I have witnessed the cattiness and hatefulness among techs on social media and it almost turned me off from this field. I don't want to work with people like that. I told my self there was no way I was going to let the misery of others deprive me of a career that I am passionate about. Misery loves company and I won't be visiting. I LOVE vet med and always will.

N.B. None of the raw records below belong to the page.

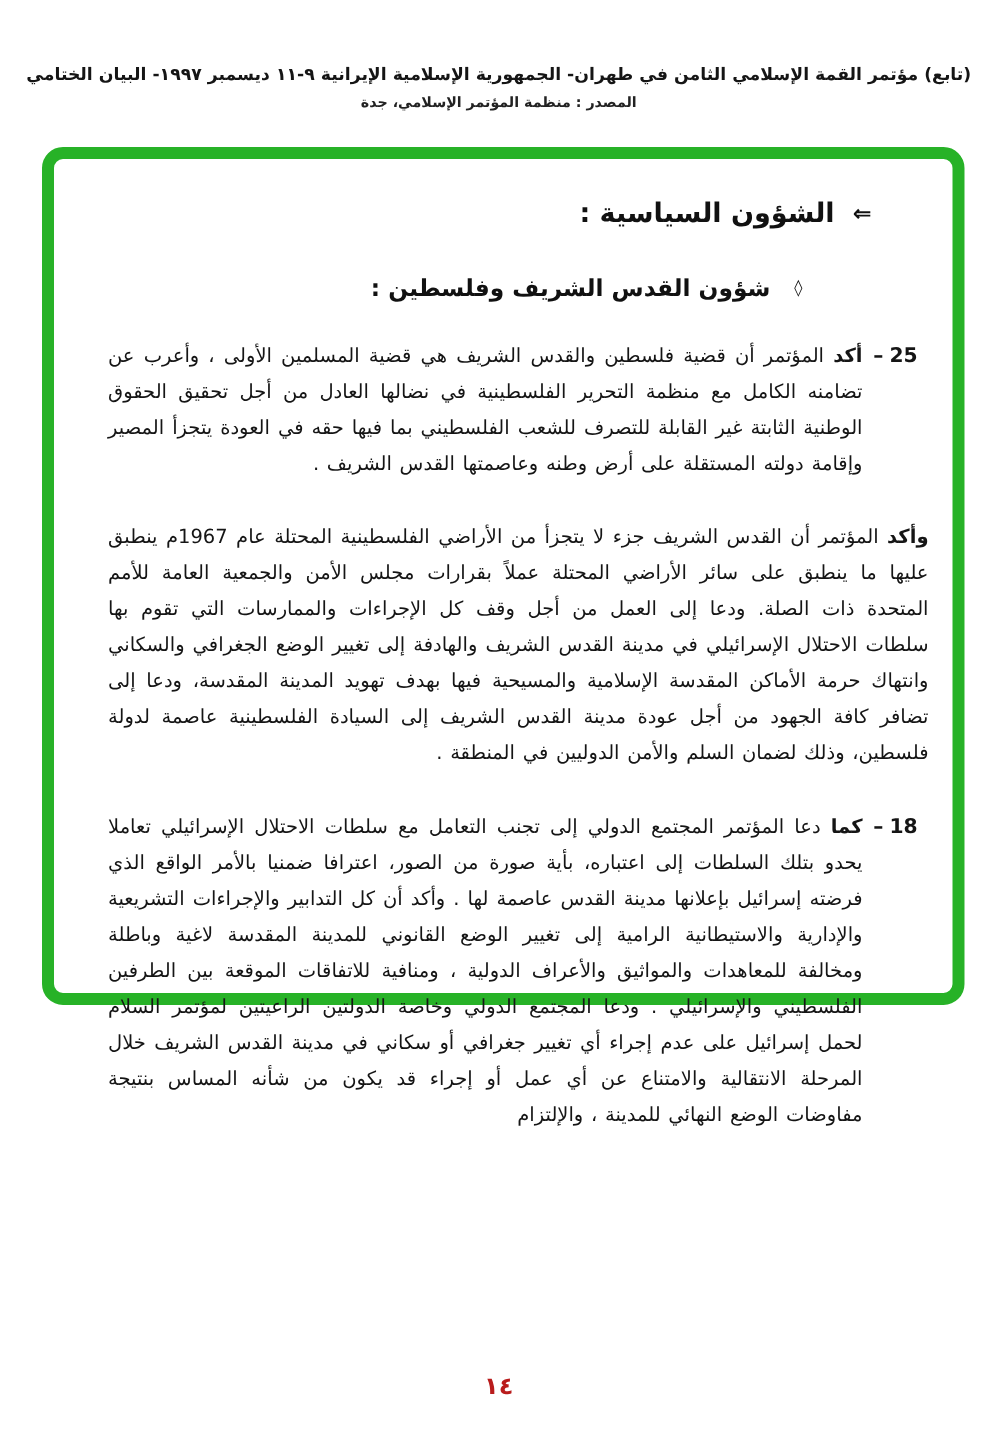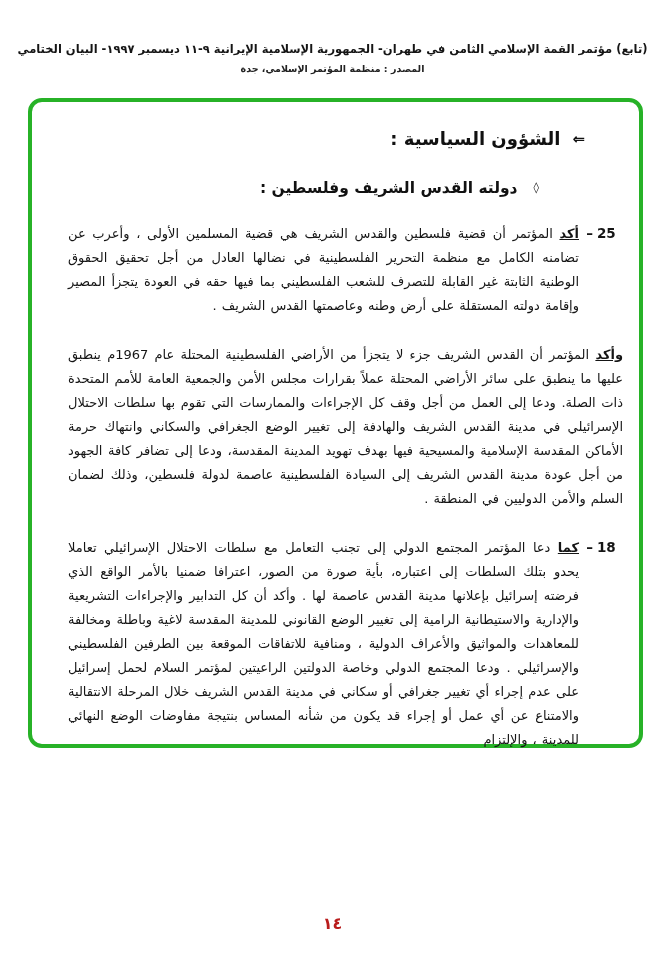"⇐الشؤون السياسية :" .green-box { border: 4px solid #0c4a6e -> 8px solid #0c4a6e; height: 650px -> 572px }
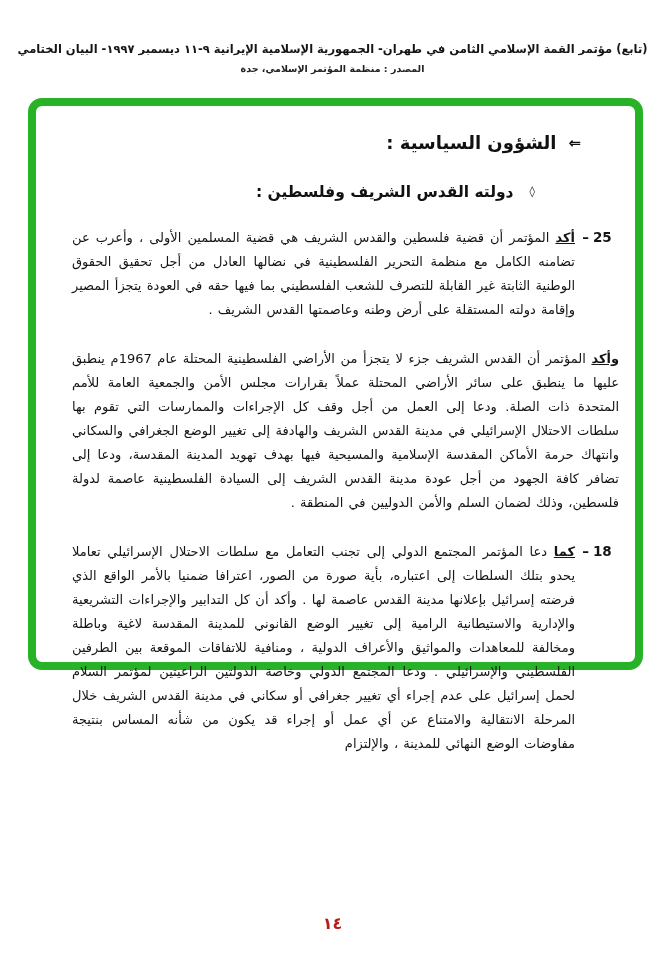"دولته القدس الشريف وفلسطين :" span { text: دولته -> شؤون }
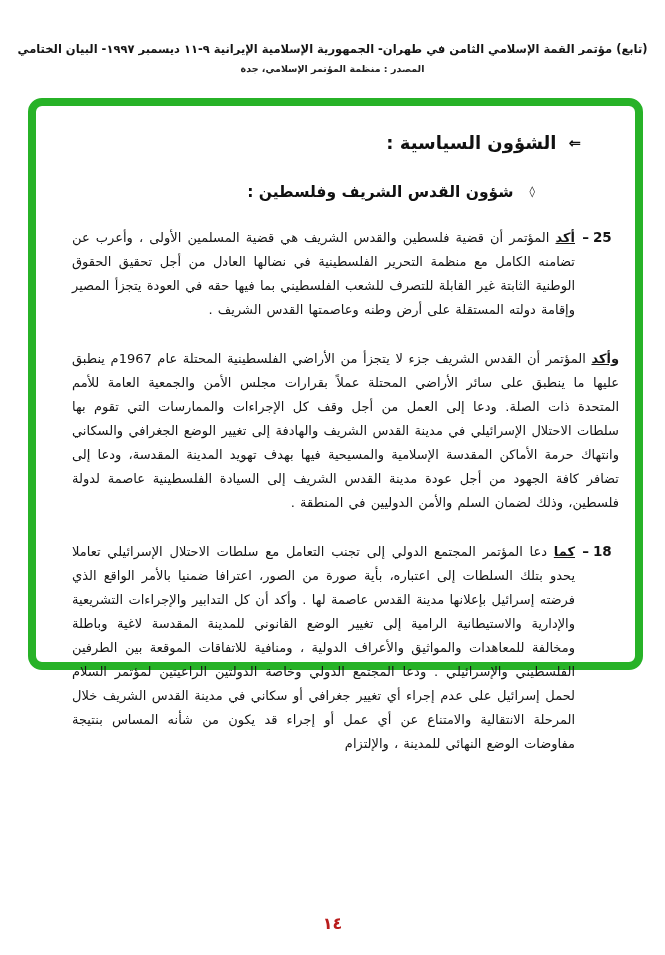"أكد" .lead { text-decoration: underline -> none }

Shawna Thrailkill's picture

I work in a very fast paced, emergency/referral hospital. And I am on the ER shift. I am having difficulties dealing with gossip and laziness, and have directed my concerns numerous times to upper mgmt. Any words of encouragement?

Megan Brashear's picture

I'm sorry you're having a rough time with your team. My best advice is to stay positive yourself, and walk away from negative conversations. It's harder than it sounds! Set the example, and don't let yourself get sucked into conversations about clients, patients, coworkers, etc. Talk to your manager(s) about setting up a kudos board where you all write positive notes of thanks to each other. Set out a bowl of candy or snacks and every time someone takes a piece of candy they have to write something positive about someone else. Then monthly send out an email with all of the positive comments. Changing the culture to one that is positive takes time and energy, so don't give up! Be the example and hope others will follow.

Kimberly Sams's picture

I like to think we'really a lot a like. I love my job and have been doing this for 20+ yrs. I am generally the first one in and last one out of the clinic each day. I am the only RVT out of 12 ppl working
but have trained most of the ppl there. I LOVE seeing our regulars and am known as the candy lady because I always have treats in my pocket. I love watching the babies brighten up when they see me come down the aisle in the boarding area for their cookie and I get a kiss, or slobber. This gets me through the day of a VERY busy NO appt, walk in base clinic of 6 doctors and attitudes of whatever! From the young ones. My client are the 4 legged and their well being comes first.